:: SUPPLIED DATA

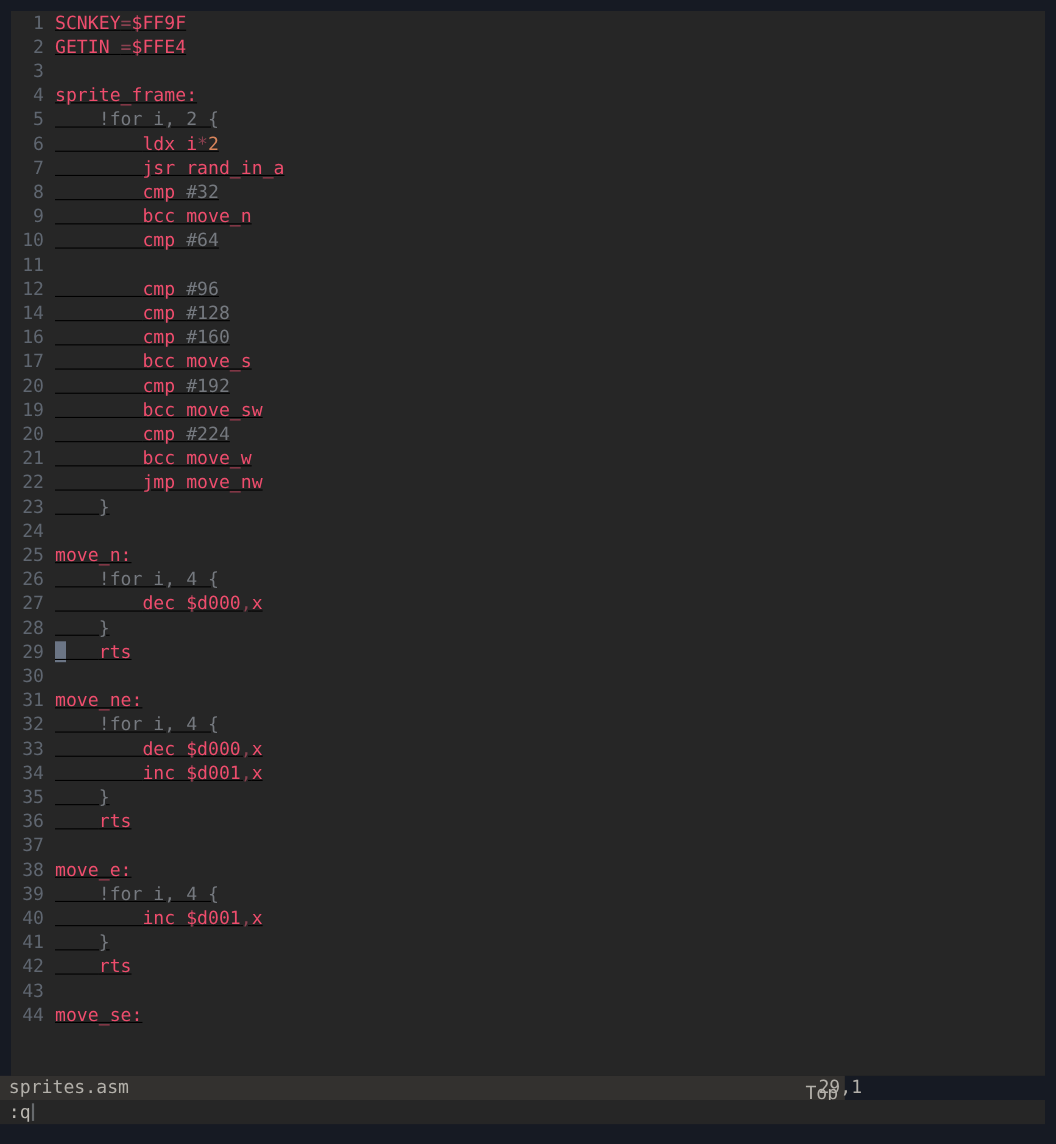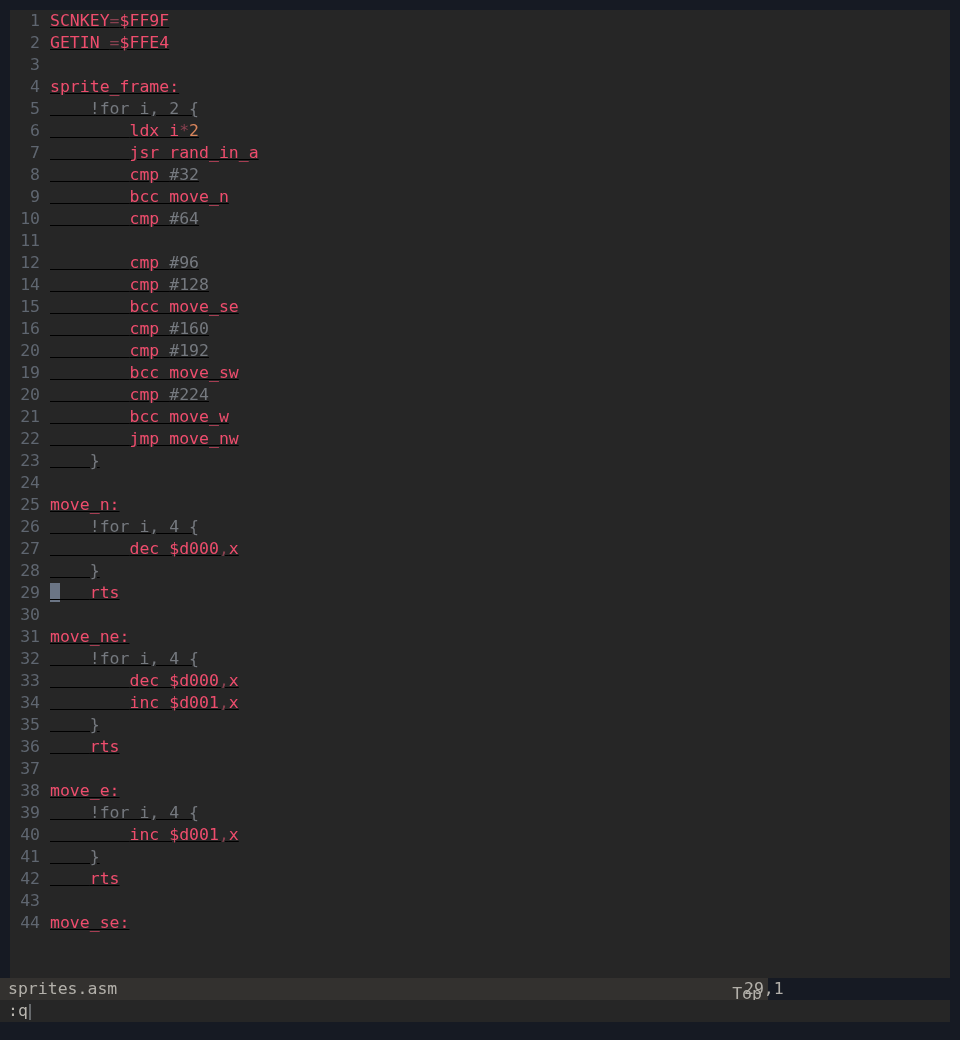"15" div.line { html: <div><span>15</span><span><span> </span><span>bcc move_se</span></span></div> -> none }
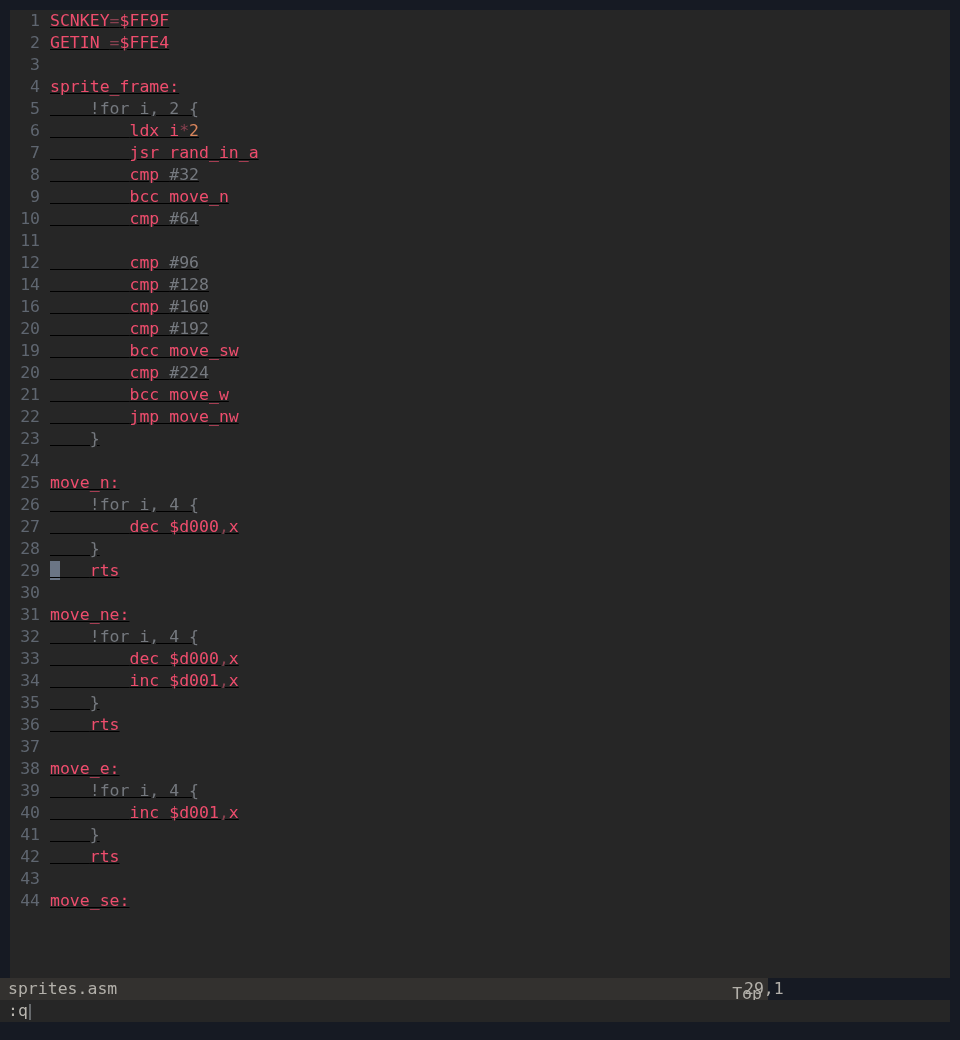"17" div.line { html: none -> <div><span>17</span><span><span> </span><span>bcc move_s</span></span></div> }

::::
:: SUPPLIED DATA

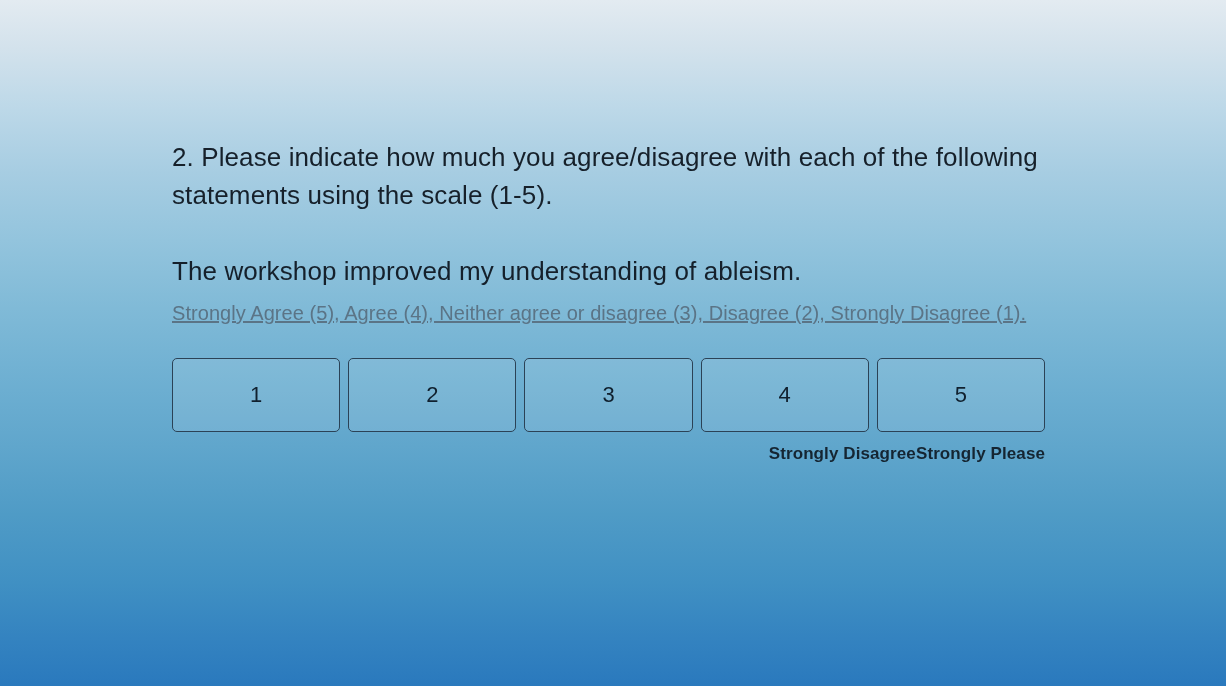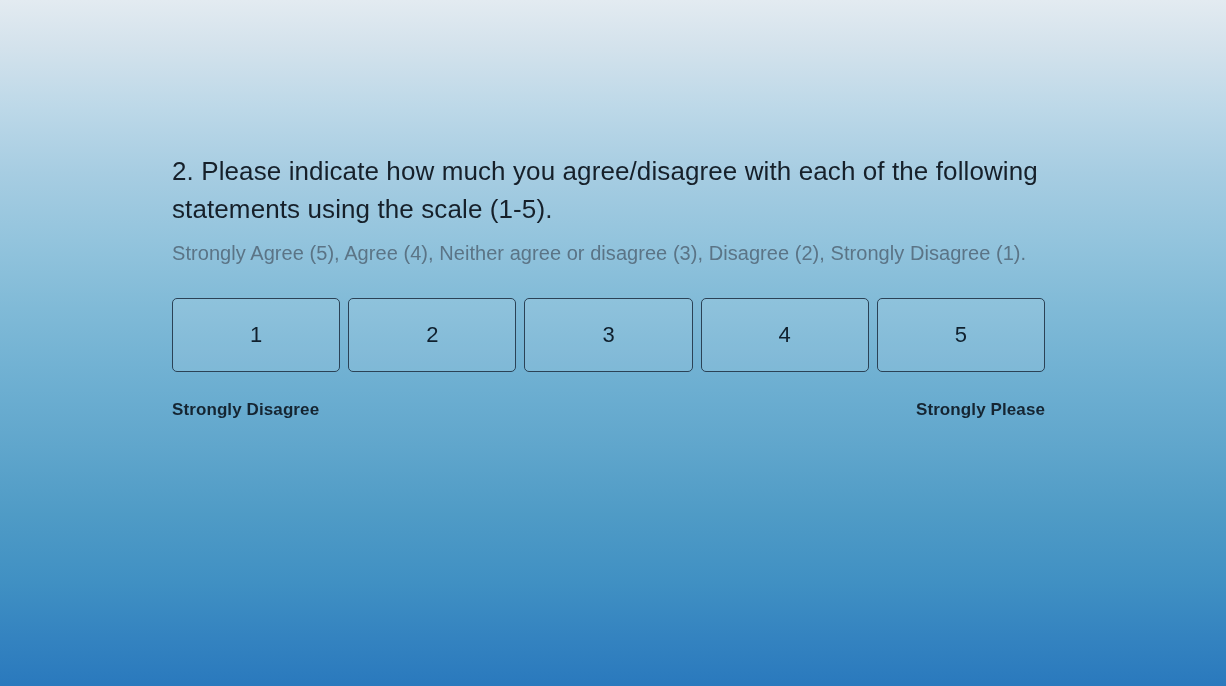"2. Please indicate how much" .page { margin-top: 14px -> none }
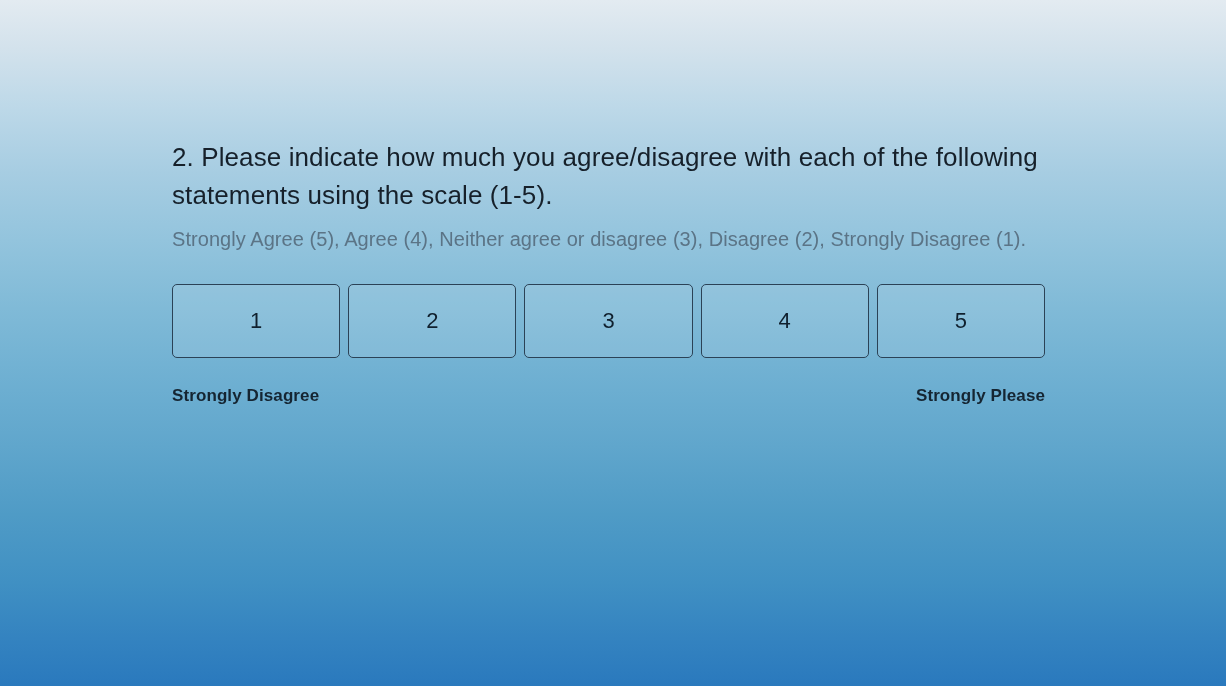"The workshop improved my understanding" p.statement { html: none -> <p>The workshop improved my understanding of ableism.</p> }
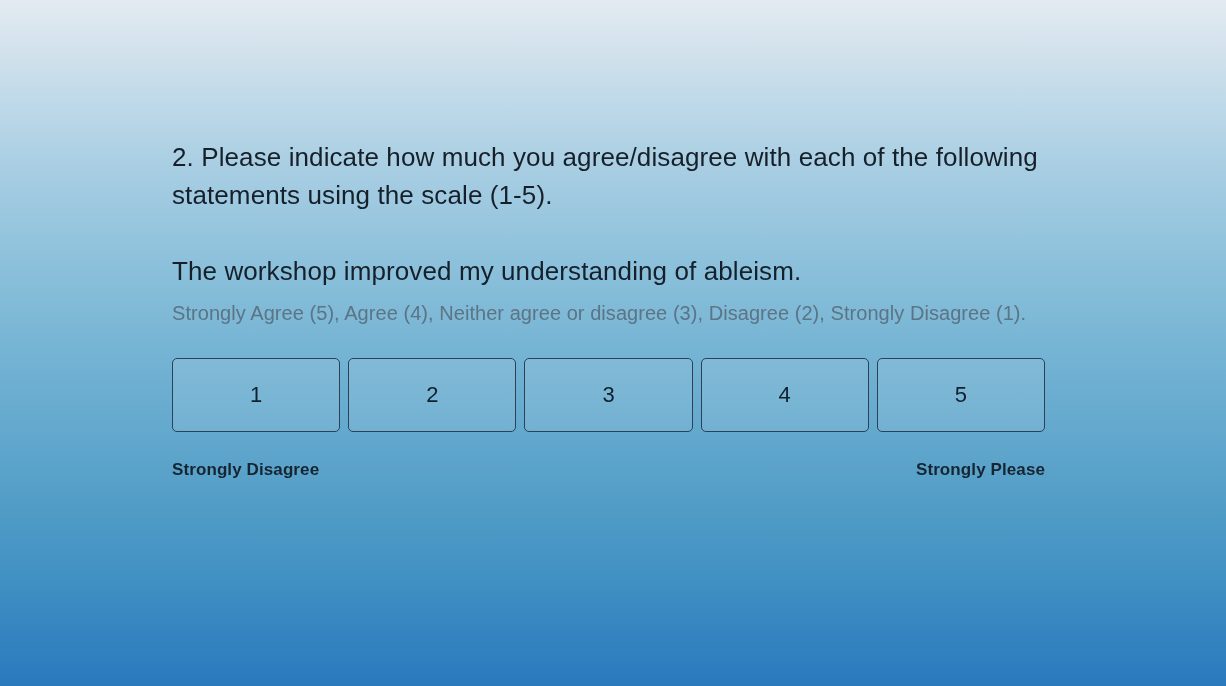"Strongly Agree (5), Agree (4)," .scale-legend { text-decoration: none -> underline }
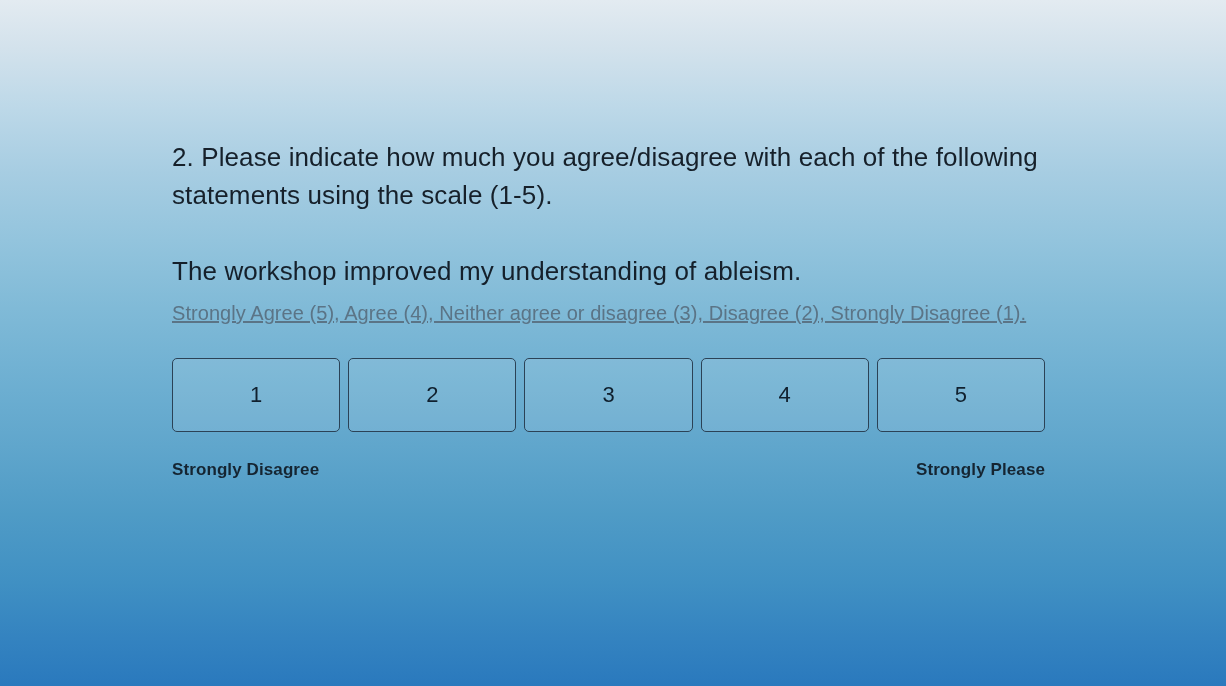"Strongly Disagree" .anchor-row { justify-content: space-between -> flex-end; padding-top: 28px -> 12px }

::::
:: SUPPLIED DATA

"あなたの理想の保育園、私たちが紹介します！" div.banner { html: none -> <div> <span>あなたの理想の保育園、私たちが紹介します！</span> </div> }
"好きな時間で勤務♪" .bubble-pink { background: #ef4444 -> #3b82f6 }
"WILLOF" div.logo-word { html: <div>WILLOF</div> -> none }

::::

§ **TASK DESCRIPTION**
Here the job is to copy the listing above word for word, starting at the line with "Please indicate how" and ending at the line with "justify-content: space-between ->", and to leave out the pictures.

§ **SOLUTION TO THIS TASK**
"2. Please indicate how much" .page { margin-top: 14px -> none }
"The workshop improved my understanding" p.statement { html: none -> <p>The workshop improved my understanding of ableism.</p> }
"Strongly Agree (5), Agree (4)," .scale-legend { text-decoration: none -> underline }
"Strongly Disagree" .anchor-row { justify-content: space-between -> flex-end; padding-top: 28px -> 12px }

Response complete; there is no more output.